Elisa was listed by the mayor as being on a steering committee for the Madison Park changes, a committee that also includes Coach Dennis Wilson, IBEW Local 103 Union representative Renee Dozier, and Jim Rooney, the head of the Greater Boston Chamber of Commerce. They are charged with overseeing a process for Madison that involves “expanding and tailoring” the institution to the future needs of vocational technical education.
Wu told reporters there would be a detailed transportation plan for getting students to the old WREC building. The complex has long been a dangerous and difficult MBTA trip for students, and in 2005 a student walking to the school was killed by a snowplow on VFW Parkway and two others were injured. That situation will be averted with a guaranteed transportation plan, said Wu.
“We recognize the geographic location of the West Roxbury campus will mean that we must offer and provide dedicated shuttles and transportation to that campus to get to school and to and from after-school programming…Providing that dedicated transportation will be an important piece of this and perhaps we can match the experience of some of the other students at other exam schools already have,” she said.
Valduvino Goncalves, an alum of the school and current guidance counselor at O’Bryant, supports the idea, but has concerns.
“It seems to me there is a plan for the Malcolm X Boulevard campus and that plan doesn’t include the O’Bryant,” he said. “I understand it’s Madison’s building and we moved here temporarily in 1992 and we have outgrown it. I feel like right now there’s a train moving, and if we don’t hop on it, they might pick another location that presents less opportunity.”
Goncalves said a new campus presents opportunities for teachers and students to have better science labs and to not have to share classroom space, but he worries about how students will get there and if they’ll be accepted in West Roxbury when they do arrive.
“It is a concern for me with West Roxbury and the history of racism and potential changing of the school demographics of O’Bryant,” he said.
He favors a transportation “gamechanger” by adding a commuter rail stop on the Needham Line adjacent to the WREC. That line runs to Forest Hills and on to Ruggles, he noted, and could quickly deliver students from Roxbury, Dorchester, and Mattapan to WREC, which he described as being a bit “on an island.”

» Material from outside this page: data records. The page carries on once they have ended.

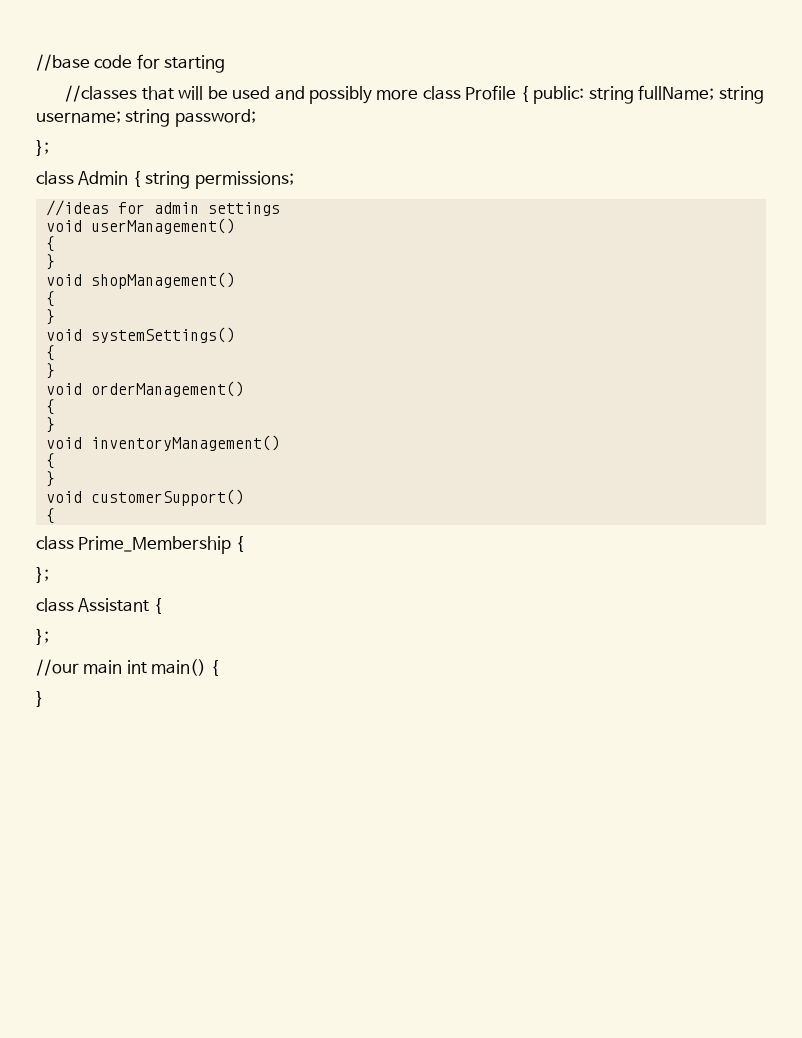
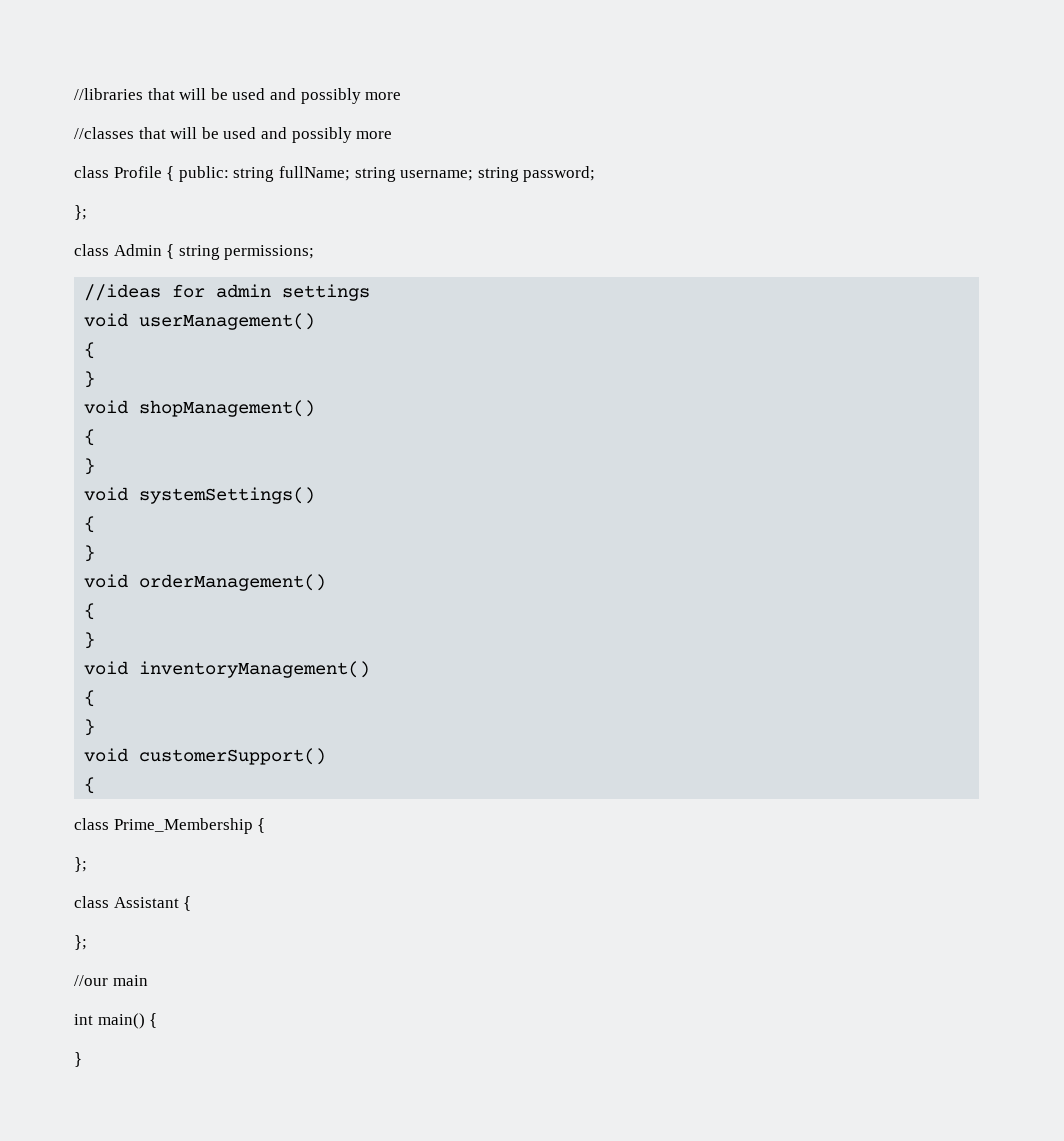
- //base code for starting
+ //libraries that will be used and possibly more
- //classes that will be used and possibly more class Profile { public: string fullName; string username; string password;
+ //classes that will be used and possibly more
+ class Profile { public: string fullName; string username; string password;
- //our main int main() {
+ //our main
+ int main() {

Delavern Stanislaus, BPS chief of capital planning, said they have done a feasibility report suggesting a “gut-rehab” to the studs of the WREC building could be accomplished. There is already $18 million proposed in the 2024 capital budget to design the WREC for O’Bryant, and another $45 million in the capital budget for re-designing Madison Park. Construction would be funded by $2 billion that the administration said had initially been proposed.
“We don’t know how much this project is actually going to cost yet,” said Stanislaus during the press briefing. “We have to go through the design process that will bring us closer to understand the full cost of the build.”
Wu said regardless of whether they rehabilitate WREC or not, there will be a high school campus located there.
“There will be a brand new beautiful high school campus in that location,” she said. “I don’t think anyone is saying we can only do it if it’s a gut renovation. We believe that is the plan most feasible now, but the focus is on making sure students have what they need…”
The plan will be subject to School Committee approval, but there is no plan to submit it for funding by the Massachusetts School Building Authority (MSBA), as has been done with other BPS expansion and new construction projects.